▶ [Exercise details] Scan the entries for the string "none" and give the number of lines that have it, nothing further.

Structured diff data
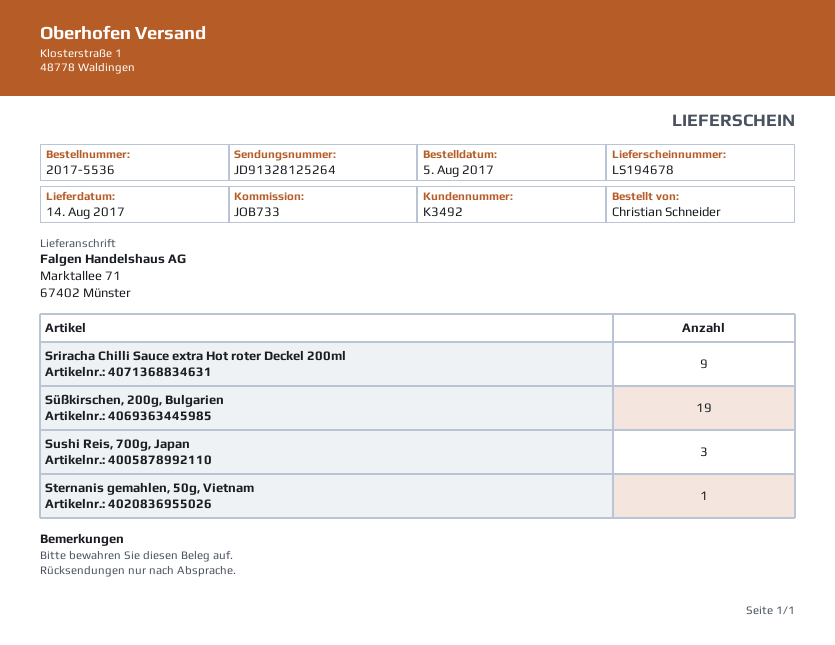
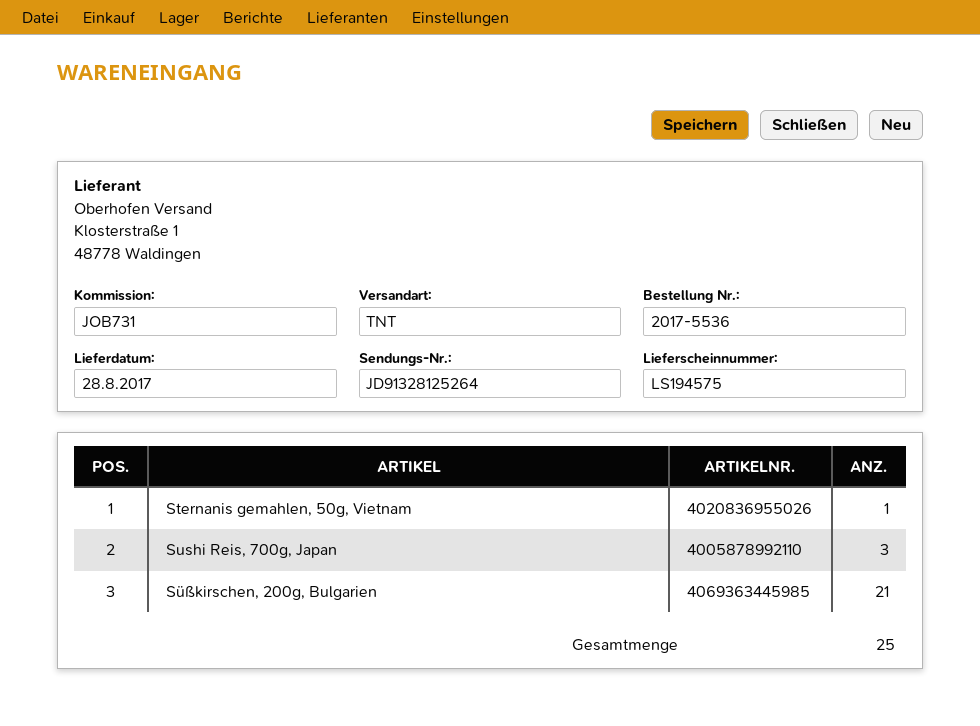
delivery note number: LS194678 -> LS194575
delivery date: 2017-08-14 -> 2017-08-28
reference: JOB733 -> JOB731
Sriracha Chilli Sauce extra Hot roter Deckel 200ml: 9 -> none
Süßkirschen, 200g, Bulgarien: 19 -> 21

* * *

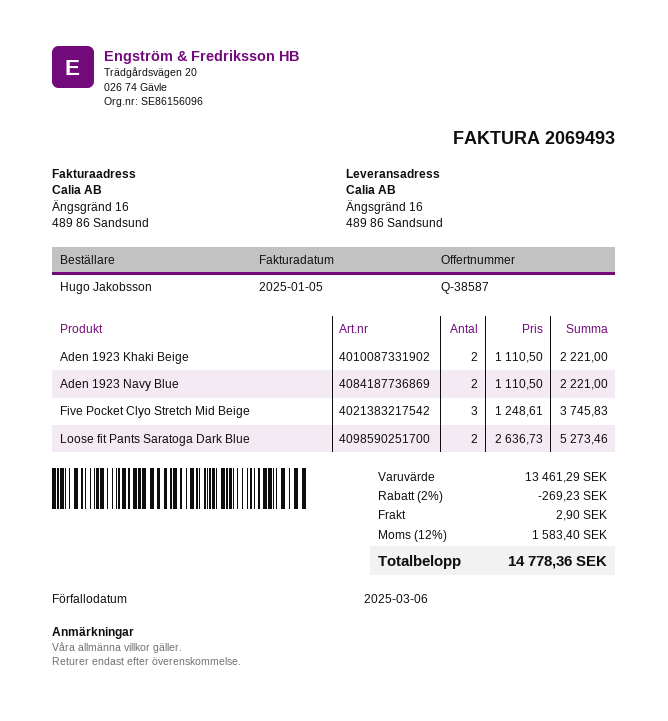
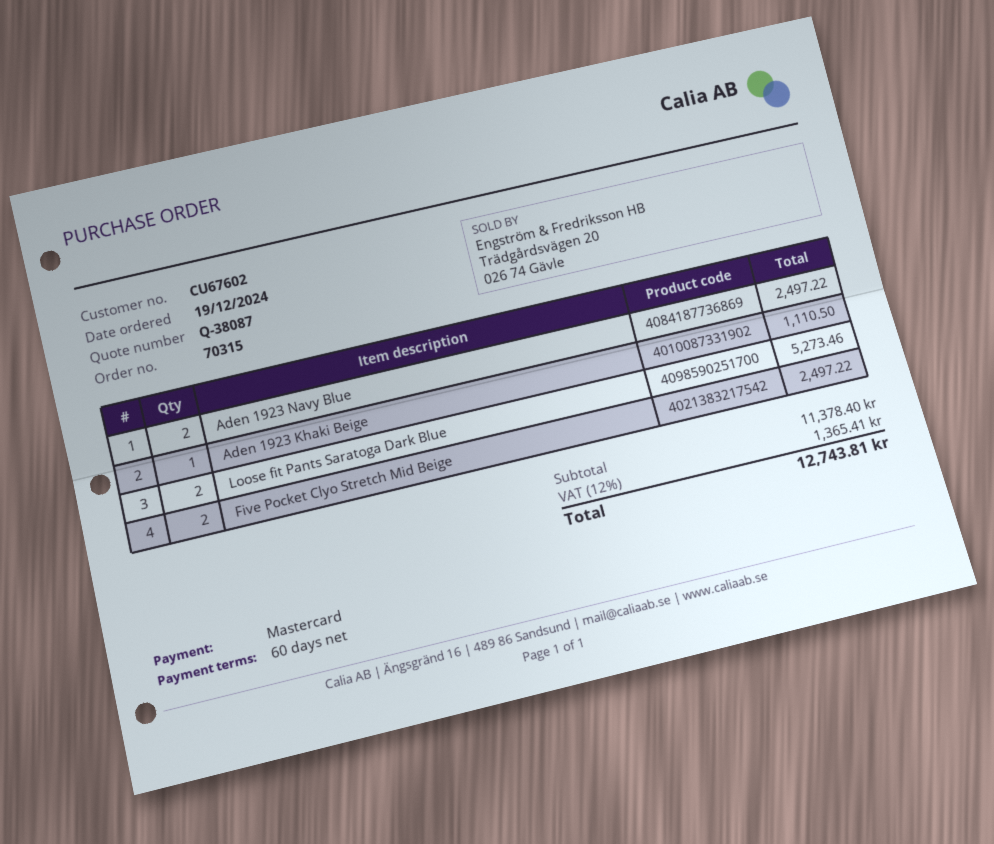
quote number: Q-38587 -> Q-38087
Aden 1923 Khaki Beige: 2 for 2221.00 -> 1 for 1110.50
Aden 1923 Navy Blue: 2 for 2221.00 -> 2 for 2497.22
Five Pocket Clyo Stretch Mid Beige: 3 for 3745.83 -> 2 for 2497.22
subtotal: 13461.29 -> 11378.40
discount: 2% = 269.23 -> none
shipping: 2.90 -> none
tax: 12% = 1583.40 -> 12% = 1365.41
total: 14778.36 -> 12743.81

▶ [Task output] 3